CHINA / DIPLOMACY
New 'Atlantic Charter' misreads trend of time, risks destabilizing Europe: expert
Published: Jun 10, 2021 10:19 PM
US President Joe Biden addresses a joint session of Congress in Washington, D.C. on April 28. Photo: Xinhua

US President Joe Biden addresses a joint session of Congress in Washington, D.C. on April 28. Photo: Xinhua



US President Joe Biden and UK Prime Minister Boris Johnson are expected to agree on a new "Atlantic Charter" that will reaffirm US-UK "special relationship" as Biden looks to rally the West to compete with China. Chinese observers noted a single document cannot address trans-Atlantic differences and it misreads the major trend of the time and risks destabilizing Europe. 

Biden and Johnson will have their first face-to-face meeting on Thursday in Cornwall before the UK-hosted G7 leaders' summit on Friday. The accord will outline eight broad areas of cooperation, including defending democracy, reaffirming the importance of collective security, and building a fair trade system, Financial Times reported Thursday.

"China is not mentioned by name but the clear subtext is that the two leaders intend to co-operate in handling the strategic rivalry with Beijing," according to the news report. 

US and UK used a bilateral meeting and the accord before the G7 summit to "show their special relationship," which was marginalized when the EU was intact and acted jointly, but became important again after Brexit, Li Haidong, a professor at the Institute of International Relations of the China Foreign Affairs University, told the Global Times on Thursday. 

The meeting came at a time when Johnson attempted to boost the UK's global credibility after Brexit, while Biden hopes to reassure its European allies and win their support for a collective front against China. 

The historic Atlantic Charter signed by Winston Churchill and Franklin D. Roosevelt mapped out a postwar global order, leading directly to the creation of the UN and NATO.

But the new charter is misreading the trend of time, Li said. 

The old charter 80 years ago used the US-UK special relationship as a leverage to rebuild Europe, but Li pointed out for today's Europe, integration is more beneficial to the bloc than alienating the EU framework.

The more integrated the bloc is, the more stable the region will be. If other countries follow the UK and further shake the basis of European integration, nobody can tell exactly what will happen," the expert said.

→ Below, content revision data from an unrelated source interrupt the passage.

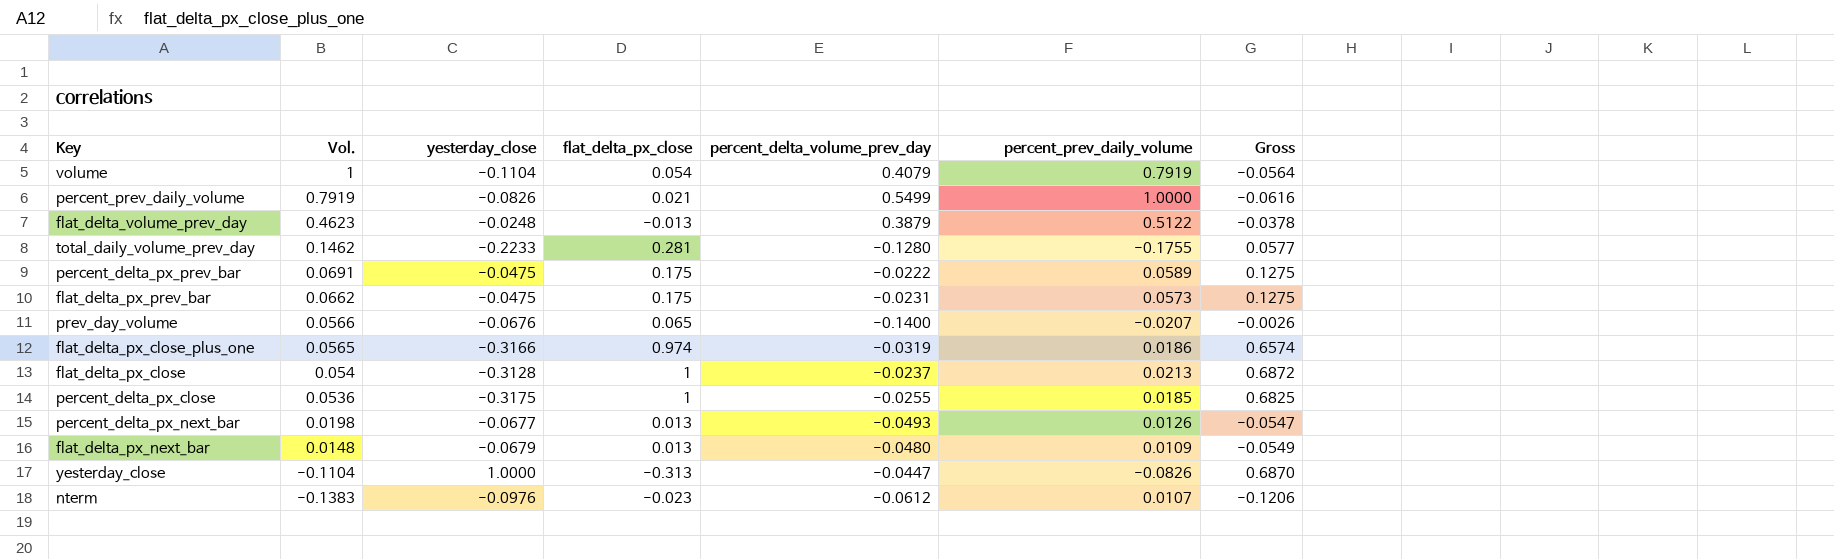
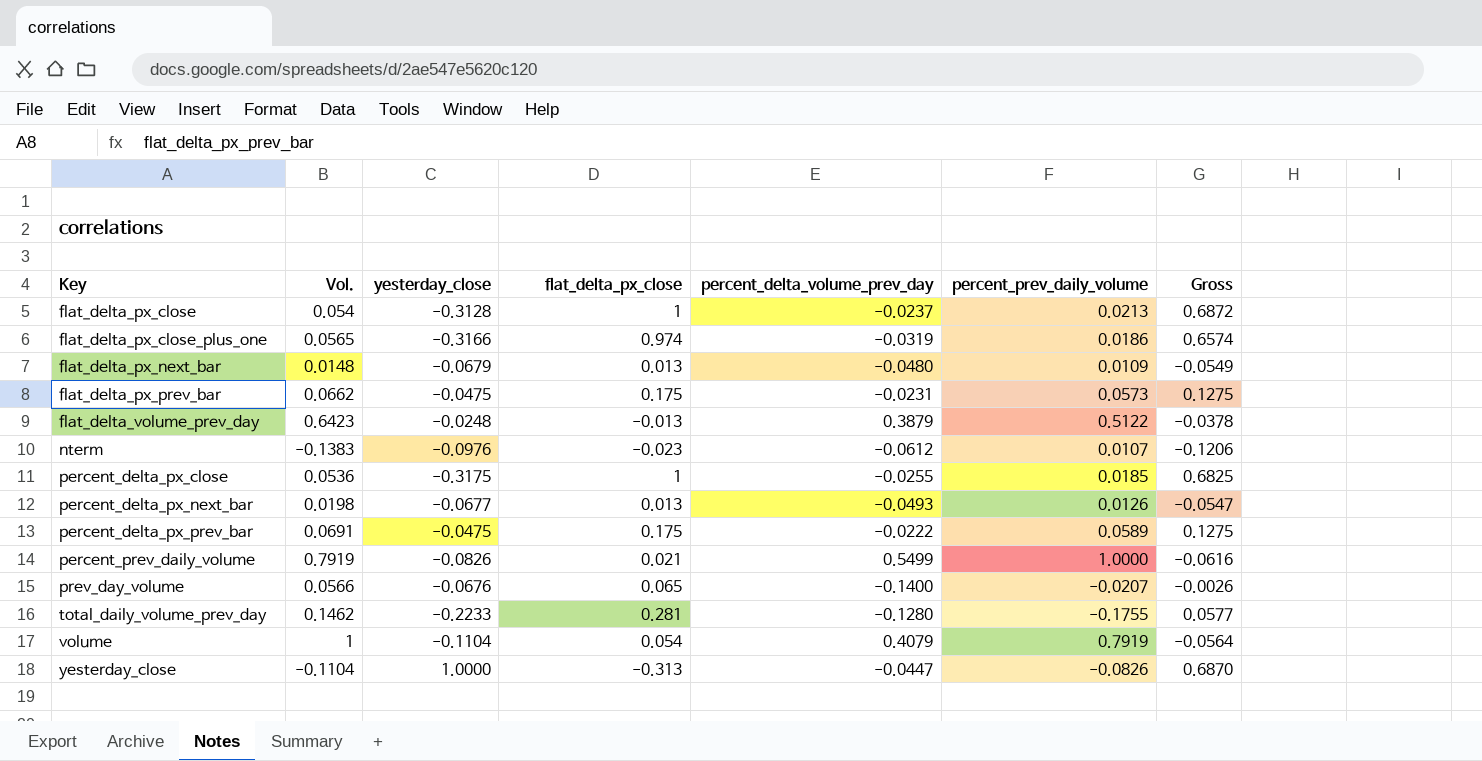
row order: Vol. descending -> Key ascending
flat_delta_volume_prev_day | Vol.: 0.4623 -> 0.6423

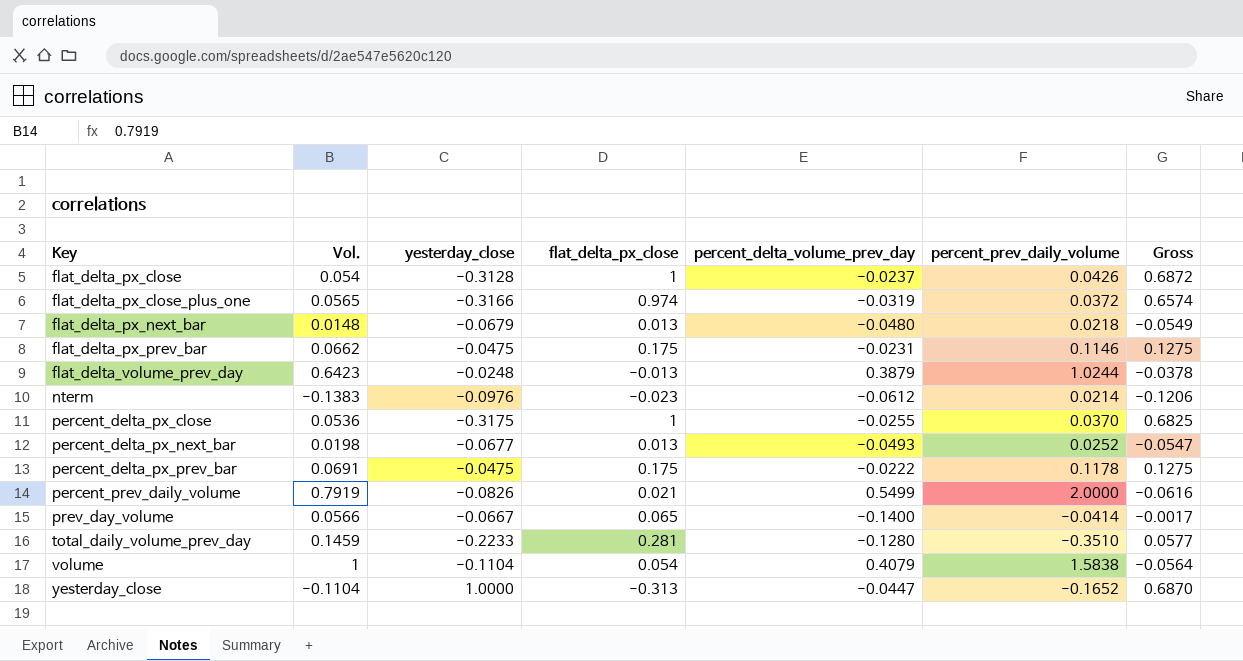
flat_delta_px_close | percent_prev_daily_volume: 0.0213 -> 0.0426
flat_delta_px_close_plus_one | percent_prev_daily_volume: 0.0186 -> 0.0372
flat_delta_px_next_bar | percent_prev_daily_volume: 0.0109 -> 0.0218
flat_delta_px_prev_bar | percent_prev_daily_volume: 0.0573 -> 0.1146
flat_delta_volume_prev_day | percent_prev_daily_volume: 0.5122 -> 1.0244
nterm | percent_prev_daily_volume: 0.0107 -> 0.0214
percent_delta_px_close | percent_prev_daily_volume: 0.0185 -> 0.0370
percent_delta_px_next_bar | percent_prev_daily_volume: 0.0126 -> 0.0252
percent_delta_px_prev_bar | percent_prev_daily_volume: 0.0589 -> 0.1178
percent_prev_daily_volume | percent_prev_daily_volume: 1.0000 -> 2.0000
prev_day_volume | yesterday_close: -0.0676 -> -0.0667
prev_day_volume | percent_prev_daily_volume: -0.0207 -> -0.0414
prev_day_volume | Gross: -0.0026 -> -0.0017
total_daily_volume_prev_day | Vol.: 0.1462 -> 0.1459
total_daily_volume_prev_day | percent_prev_daily_volume: -0.1755 -> -0.3510
volume | percent_prev_daily_volume: 0.7919 -> 1.5838
yesterday_close | percent_prev_daily_volume: -0.0826 -> -0.1652

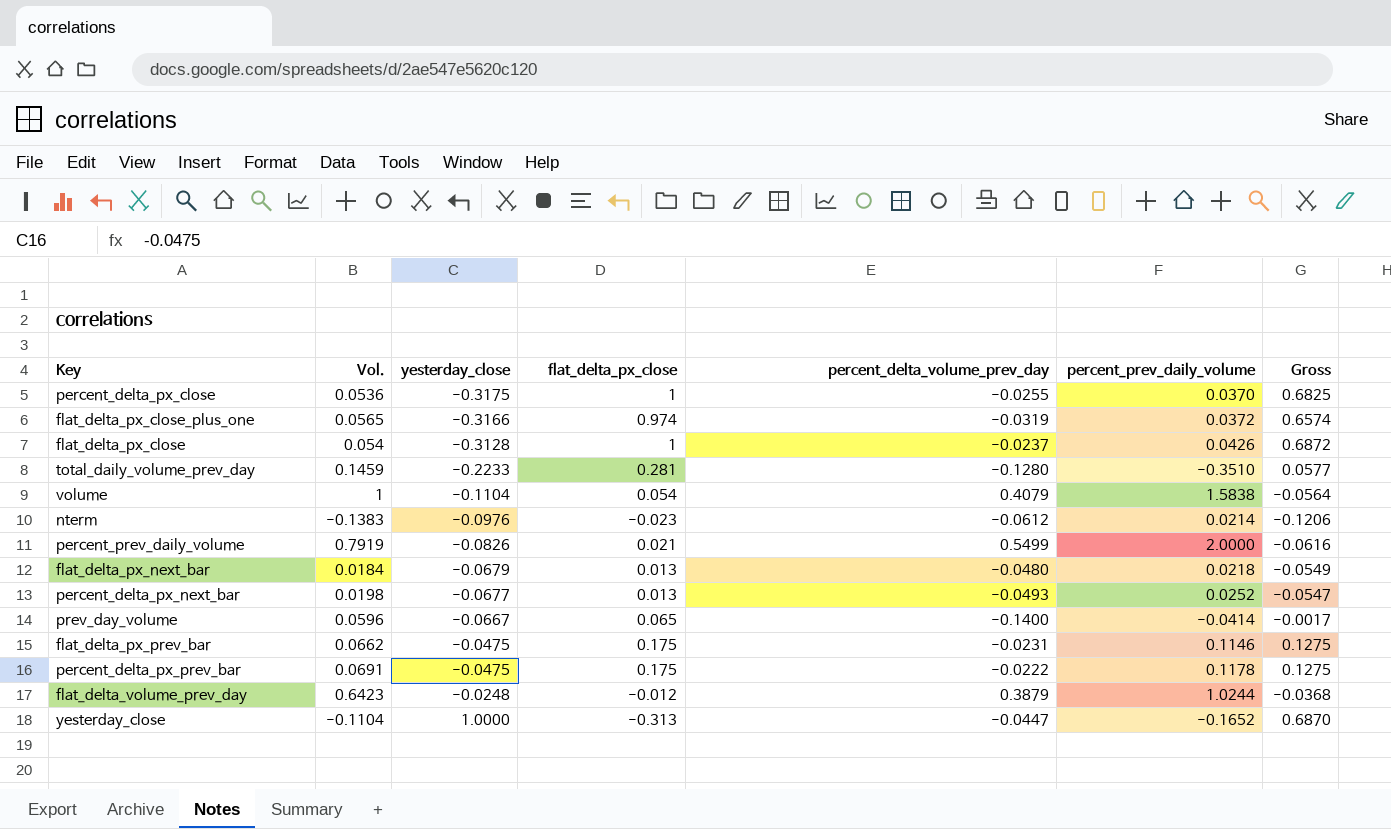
row order: Key ascending -> yesterday_close ascending
flat_delta_px_next_bar | Vol.: 0.0148 -> 0.0184
prev_day_volume | Vol.: 0.0566 -> 0.0596
flat_delta_volume_prev_day | flat_delta_px_close: -0.013 -> -0.012
flat_delta_volume_prev_day | Gross: -0.0378 -> -0.0368

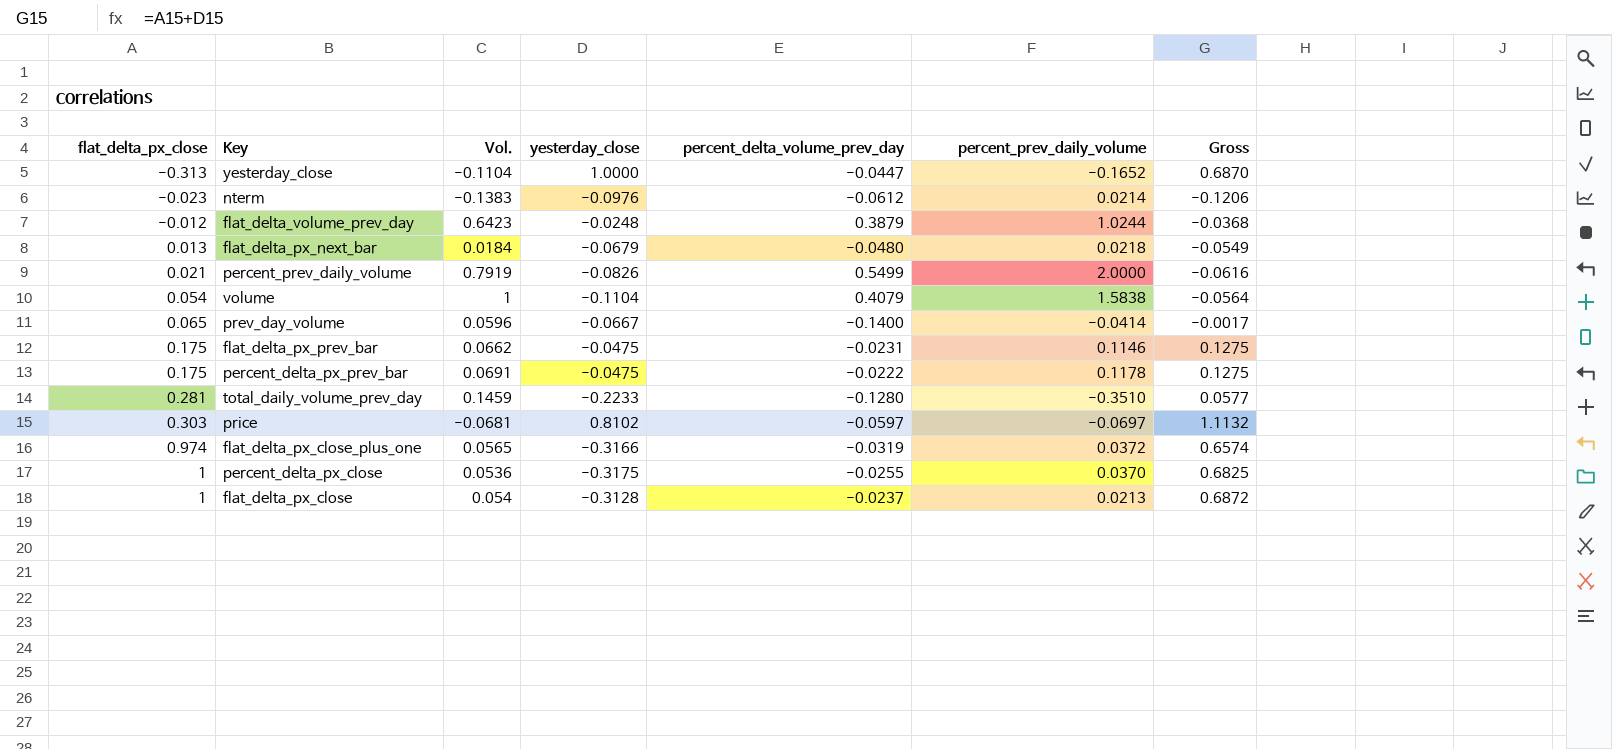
row order: yesterday_close ascending -> flat_delta_px_close ascending
column flat_delta_px_close | position: 4 -> 1
row percent_delta_px_next_bar: 0.0198 | -0.0677 | 0.013 | -0.0493 | 0.0252 | -0.0547 -> none
row price: none -> 0.303 | -0.0681 | 0.8102 | -0.0597 | -0.0697 | 1.1132
flat_delta_px_close | percent_prev_daily_volume: 0.0426 -> 0.0213

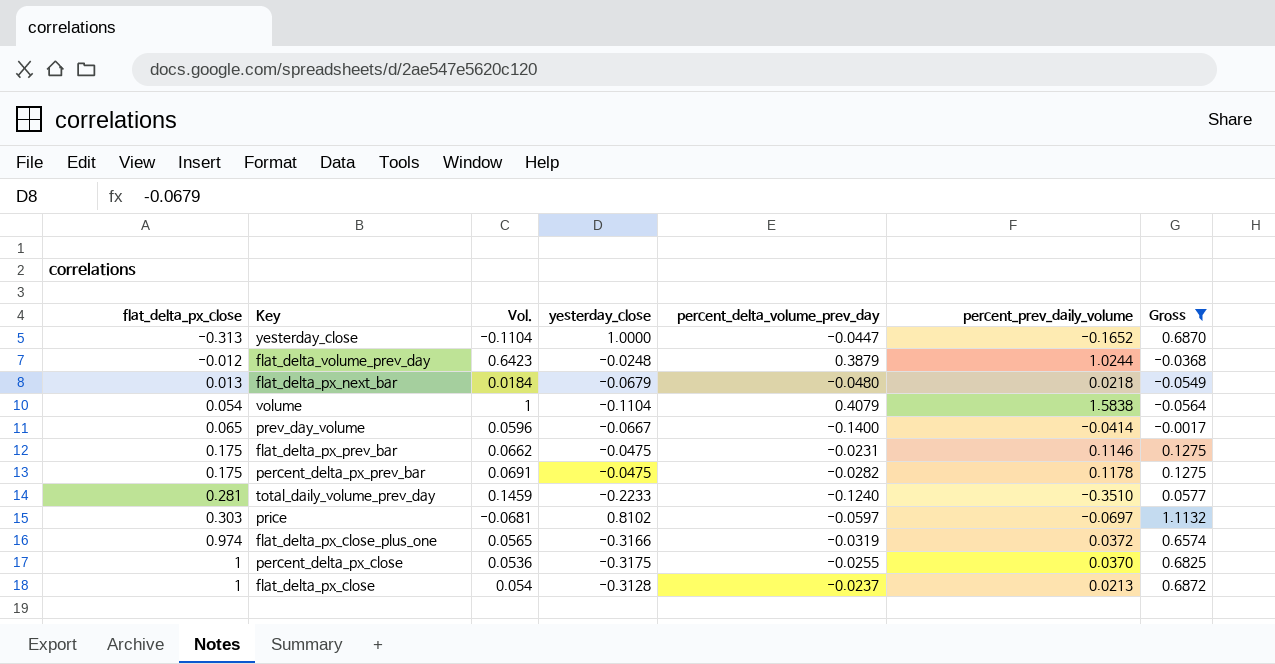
filter: none -> Gross >= -0.0564
percent_delta_px_prev_bar | percent_delta_volume_prev_day: -0.0222 -> -0.0282
total_daily_volume_prev_day | percent_delta_volume_prev_day: -0.1280 -> -0.1240

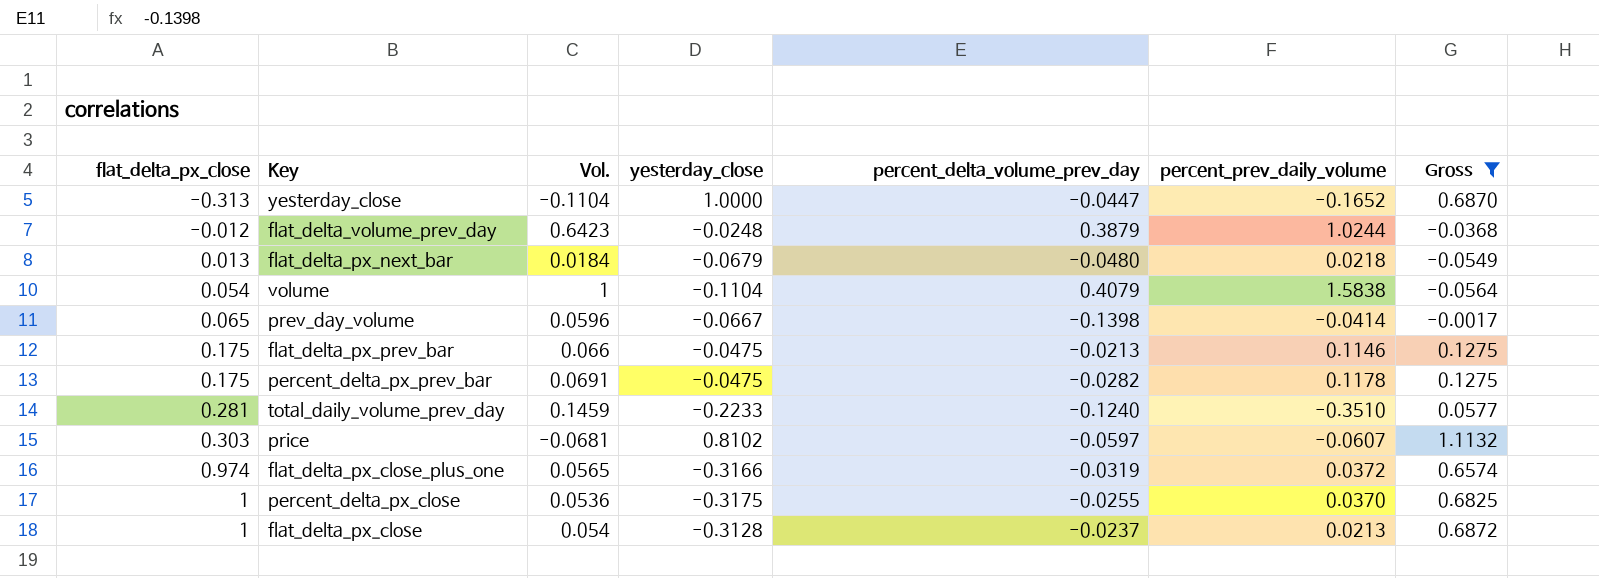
prev_day_volume | percent_delta_volume_prev_day: -0.1400 -> -0.1398
flat_delta_px_prev_bar | Vol.: 0.0662 -> 0.066
flat_delta_px_prev_bar | percent_delta_volume_prev_day: -0.0231 -> -0.0213
price | percent_prev_daily_volume: -0.0697 -> -0.0607

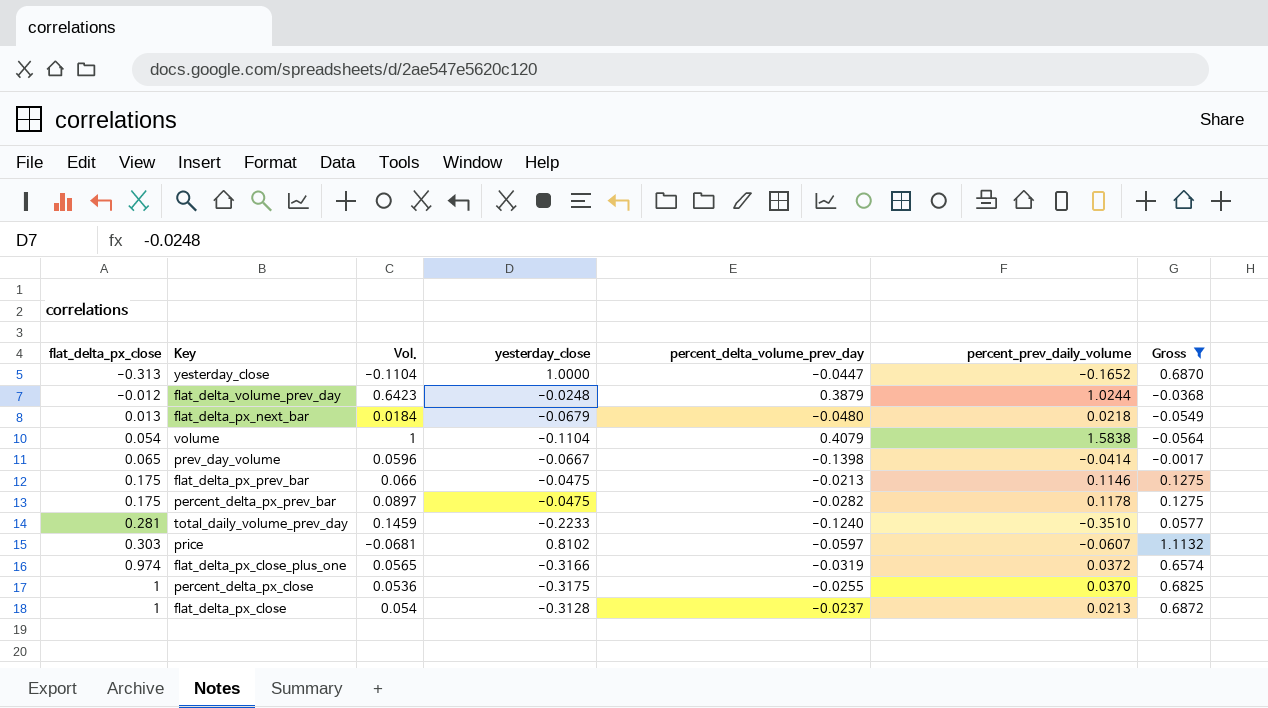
percent_delta_px_prev_bar | Vol.: 0.0691 -> 0.0897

There are challenges the world is facing, with the most prominent one being walking out of the COVID-19 pandemic. But the right path is a real multilateral cooperation, observers said. 

The two leaders also face real challenges in walking closer through the accord, including the future of Northern Ireland, uncertainty in a trade deal the UK eagerly wanted, and an unpleasant interaction - Biden once called the British leader a "physical and emotional clone" of Trump.